For experimentation, biofilm coated hydroxyapatite discs were first stored in a new well plate with 0.9 % NaCl to avoid further growing during treatment. Then, specimens were transferred carefully into 96-well plates and incubated in 300 μl alamarBlue solution containing fresh media (30 % saliva solution + 70 % mFUM) with 10 vol.% alamarBlue under anaerobic conditions. Additionally, two wells were filled with blank alamarBlue solution (without specimens) and one well was filled with centrifuged bacteria from the planktonic inocula in alamarBlue solution to gain values for the maximal metabolic activity. After 15 min, 200 μl of each alamarBlue solution was pipetted into new 96-well plates and metabolic activity was measured in a Spectrophotometer with plate-reader at 560 nm excitation/585 nm emission. The resulting relative fluorescence units (rfu) were defined as baseline values or pre-treatment rfu. After measurements, specimens were stored in 0.9 % NaCl and further experiments were conducted (treatments using the different oral devices). Then, post-treatment values were obtained by using the alamarBlue assay as described before. After rfu-measurements, specimens were transferred to fresh substrate to enable regrowth and retreated with the identical procedures 24 h later. Therefore, specimens were distributed into the same groups. Altogether, each specimen underwent three treatment cycles (d1, d2, d3).

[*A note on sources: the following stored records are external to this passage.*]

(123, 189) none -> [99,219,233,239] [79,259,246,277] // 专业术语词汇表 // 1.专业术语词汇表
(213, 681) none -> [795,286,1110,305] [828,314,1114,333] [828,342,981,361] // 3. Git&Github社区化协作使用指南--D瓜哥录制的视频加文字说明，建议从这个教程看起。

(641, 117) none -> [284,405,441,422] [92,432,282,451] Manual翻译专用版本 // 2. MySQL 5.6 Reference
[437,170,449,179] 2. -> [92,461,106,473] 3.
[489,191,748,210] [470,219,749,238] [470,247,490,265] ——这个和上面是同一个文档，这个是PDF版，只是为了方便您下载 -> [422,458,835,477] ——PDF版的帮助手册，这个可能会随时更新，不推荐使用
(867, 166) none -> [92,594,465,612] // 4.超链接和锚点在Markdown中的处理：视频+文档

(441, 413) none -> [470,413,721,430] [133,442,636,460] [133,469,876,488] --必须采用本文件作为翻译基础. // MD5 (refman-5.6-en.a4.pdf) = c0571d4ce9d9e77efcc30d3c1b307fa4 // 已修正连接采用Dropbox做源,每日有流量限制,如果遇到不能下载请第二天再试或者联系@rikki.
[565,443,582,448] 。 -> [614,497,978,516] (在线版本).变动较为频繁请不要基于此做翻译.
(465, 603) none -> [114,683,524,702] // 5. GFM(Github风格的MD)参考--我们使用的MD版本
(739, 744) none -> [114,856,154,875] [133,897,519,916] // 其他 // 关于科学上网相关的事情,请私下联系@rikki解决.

After the last treatment and measurement using alamarBlue (d3), three specimens of each group were analyzed additionally using CFU. Therefore, specimens were vortexed in 1 ml 0.9 % NaCl for 2 min and sonified for 5 s. Each bacterial suspension was diluted in 0.9 % NaCl and plated out on Columbia sheep’s blood agar (CSBA) plates (bioMérieux, Marcy l’Etoile, France). CSBA plates were then incubated in jars at 37 °C, using gas -paks (GENbag anaer, bioMeriux, Marcy l’Etoile, France) for 2 days.

Metabolic activity was analyzed for each disc separately, and the ratio of post-treatment to baseline values were compared within the treatment days (d1, d2, d3). Analysis of the data was performed using ANOVA with the post-hoc Scheffe test, or Kruskal-Wallis with post-hoc Mann–Whitney test.